Cosa farete in concreto?
«Non dobbiamo solo tamponare l’emergenza, ma anche avere un ruolo maggiore in Africa e in Medio Oriente. Investire di più sulla cooperazione internazionale. Agevolare i rimpatri. E bloccare i trafficanti di uomini, per sempre. Questo è il momento giusto per lanciare un’offensiva politica e diplomatica. L’Europa deve smettere di commuoversi e iniziare a muoversi. È finito il tempo dei minuti di silenzio: si scelga finalmente di superare Dublino e di avere una politica di immigrazione europea, con un diritto d’asilo europeo. Questa sarà la battaglia dei prossimi mesi».
Cosa cambierebbe?
«Ci vorrebbero mesi, ma avremmo un’unica politica europea di asilo, non tante politiche quanti sono i vari Paesi. Andremmo negli Stati di provenienza per valutare le richieste di asilo, evitando i viaggi della morte. Gestiremmo insieme anche i rimpatri».

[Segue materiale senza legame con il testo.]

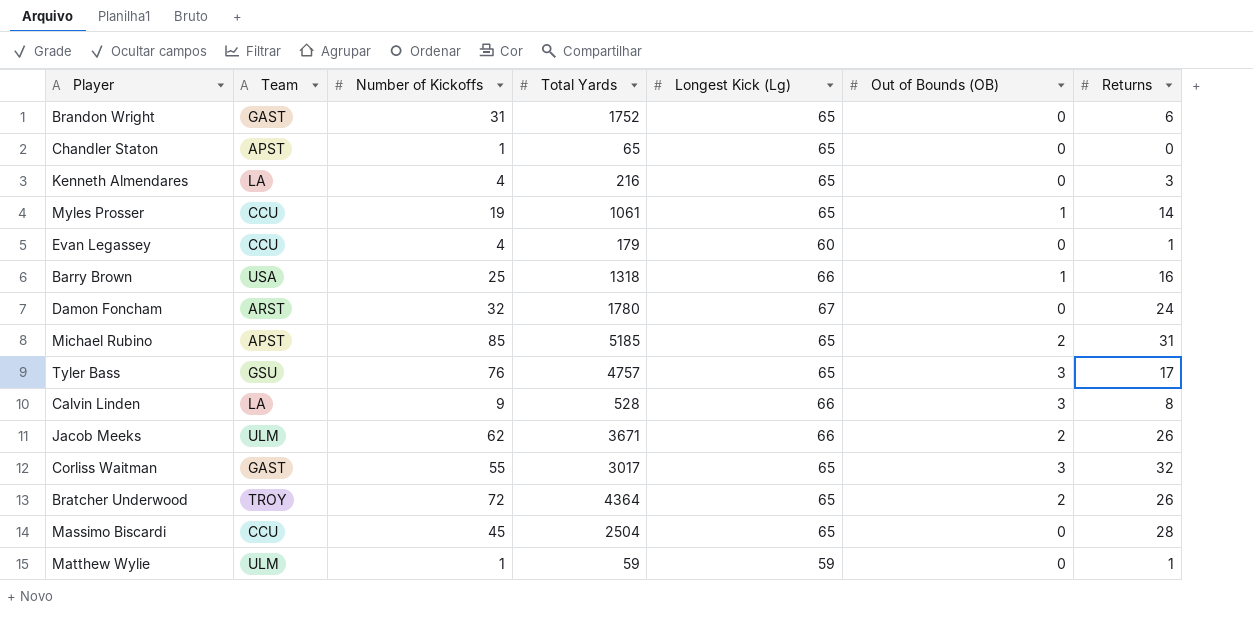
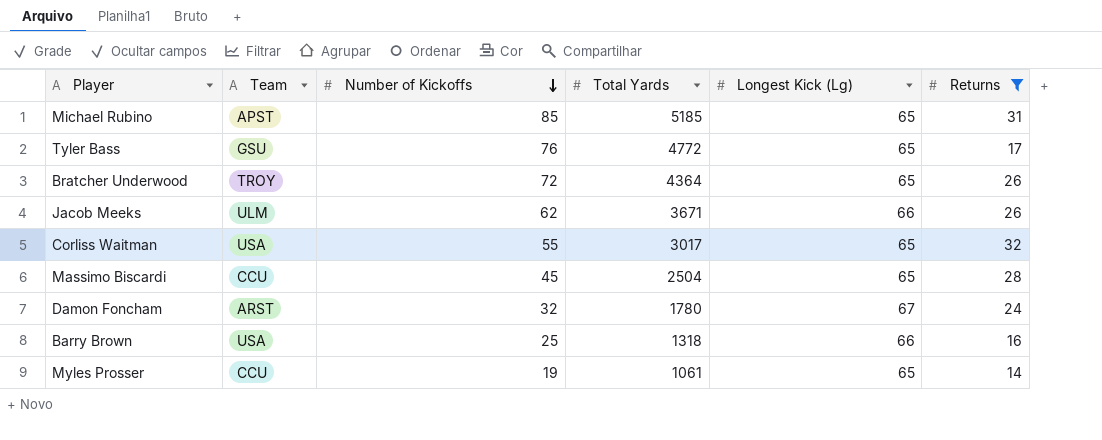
filter: none -> Returns >= 14
row order: none -> Number of Kickoffs descending
column Out of Bounds (OB) | position: 6 -> none
Tyler Bass | Total Yards: 4757 -> 4772
Corliss Waitman | Team: GAST -> USA

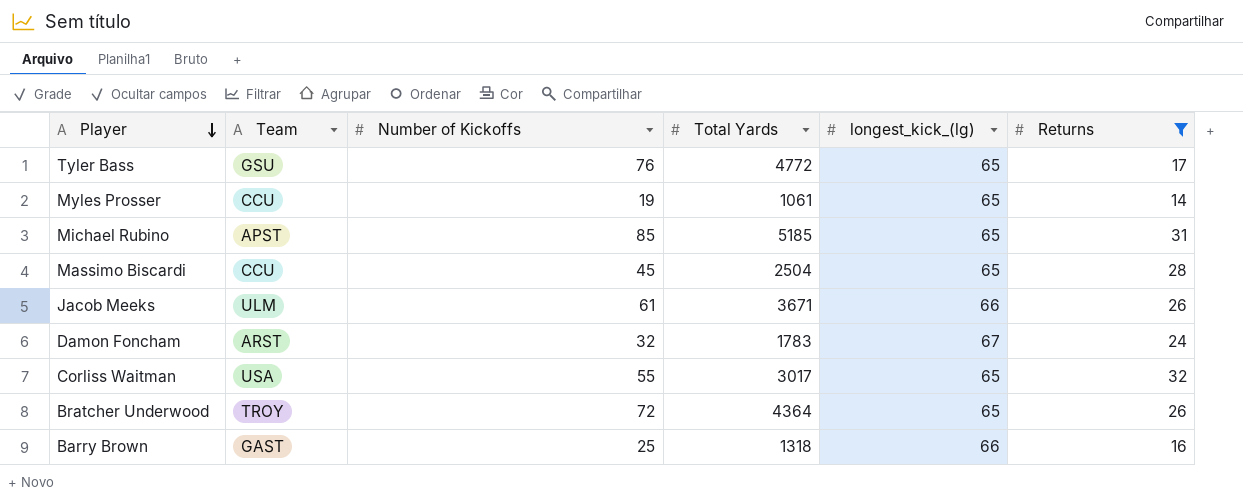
row order: Number of Kickoffs descending -> Player descending
column name: Longest Kick (Lg) -> longest_kick_(lg)
Jacob Meeks | Number of Kickoffs: 62 -> 61
Damon Foncham | Total Yards: 1780 -> 1783
Barry Brown | Team: USA -> GAST

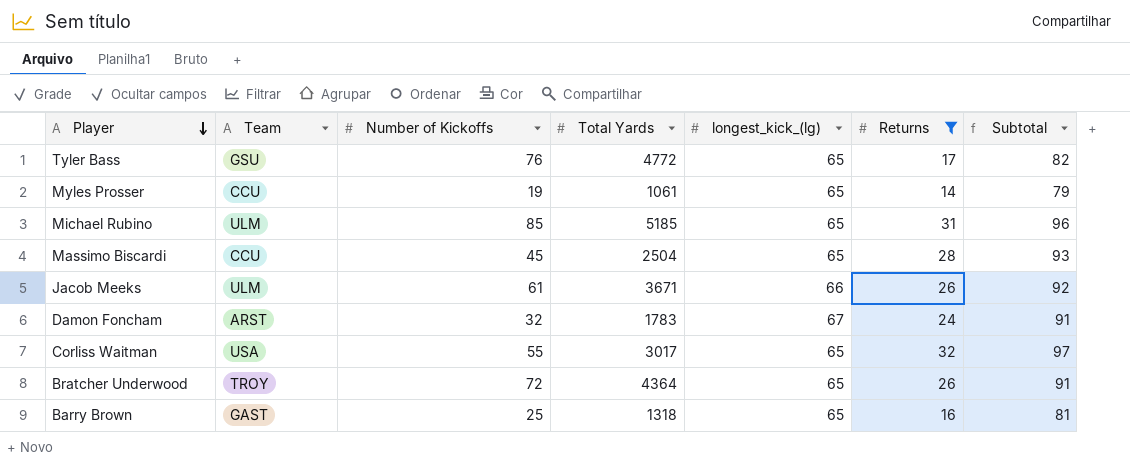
column Subtotal | formula: none -> [longest_kick_(lg)] + [Returns]
Michael Rubino | Team: APST -> ULM
Barry Brown | longest_kick_(lg): 66 -> 65

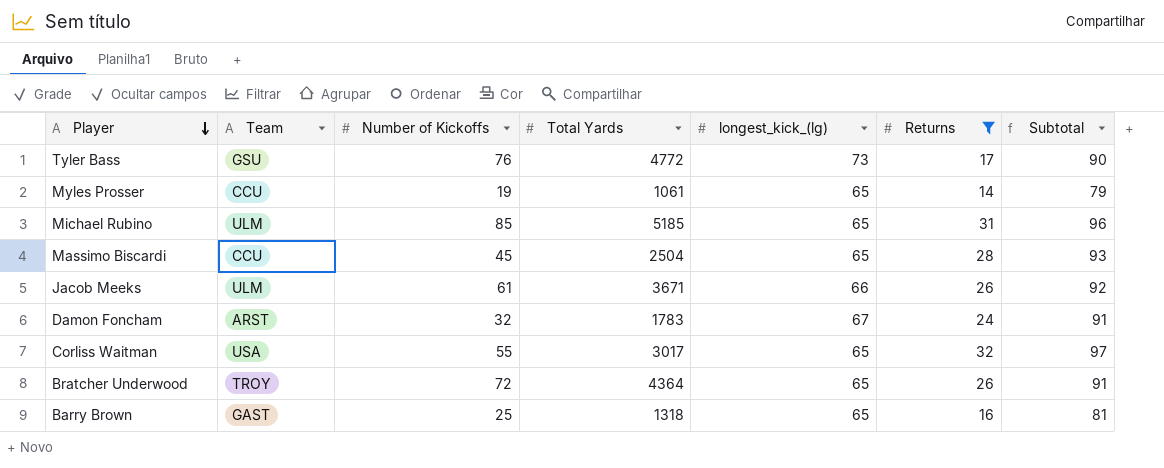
Tyler Bass | longest_kick_(lg): 65 -> 73
Tyler Bass | Subtotal: 82 -> 90

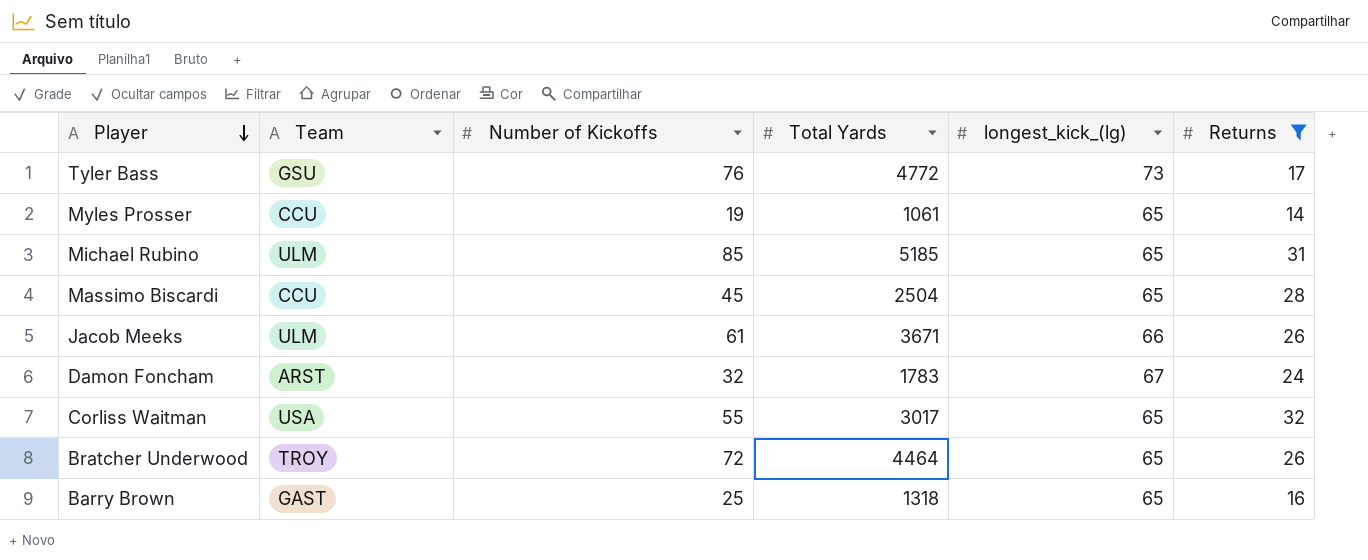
column Subtotal | formula: [longest_kick_(lg)] + [Returns] -> none
Bratcher Underwood | Total Yards: 4364 -> 4464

E interverrete in Libia e in Siria, per fermare vergogne come quella di Palmira?
«Obama ha convocato un vertice su questi temi a fine mese proprio a margine dell’assemblea Onu».
Il cardinale Bagnasco si è espresso contro le unioni civili.
«Le unioni civili si faranno. Punto. Anche qui: usciamo da vent’anni di scontri ideologici. Anche qui: ci sono i numeri per una forzatura, ma spero di trovare un punto d’intesa ampio. Il richiamo alla famiglia tuttavia non è in contraddizione con le unioni civili ed è un richiamo molto corretto, secondo me. Nella legge di Stabilità va inserito un piano famiglia, dagli asili nido fino agli interventi per i bambini poveri e le famiglie numerose».
Nei mesi scorsi sono uscite sue intercettazioni che mostravano uno stile di una certa spavalderia, ai limiti della ribalderia.
«La rivoluzione non è un pranzo di gala, no?».
Dall’altra parte, lei ha parlato di un Renzi 1, che va nelle scuole e nelle fabbriche, e un Renzi 2, inviluppato nell’agenda, nei vertici europei, nelle riunioni di partito. Qual è il vero Renzi?
«Io sono sempre lo stesso. Un ragazzo di provincia che a meno di quarant’anni è stato chiamato - con altri - a cambiare il sistema politico considerato più gerontocratico nell’intero Occidente. Non è questione di Renzi 1, Renzi 2, intercettazioni. È che il sogno di un percorso di cambiamento, iniziato dalla Leopolda cinque anni fa, sta diventando realtà. E ci riusciremo, senza guardare in faccia nessuno, senza rispondere a potentati o gruppi di interesse. Qualcuno dice che siamo maleducati o spavaldi? Lo pensino pure. Il mio obiettivo non è stare simpatico. È lasciare una macchina pubblica capace finalmente di funzionare. Tutto il resto è fuffa. Mi chiedono: ma fai il bravo con i giornalisti, frequenta di più i sindacati, non scontentare gli imprenditori, preoccupati della minoranza del Pd. Tutto giusto, per carità. Ma io devo preoccuparmi soprattutto della maggioranza degli italiani. So che fanno il tifo per noi anche persone che magari non mi voteranno mai. Ma sanno che lo sforzo di questo governo è lo sforzo di un Paese intero. E quindi ci danno una mano. L’Italia sta tornando. Non sprecheremo questa opportunità».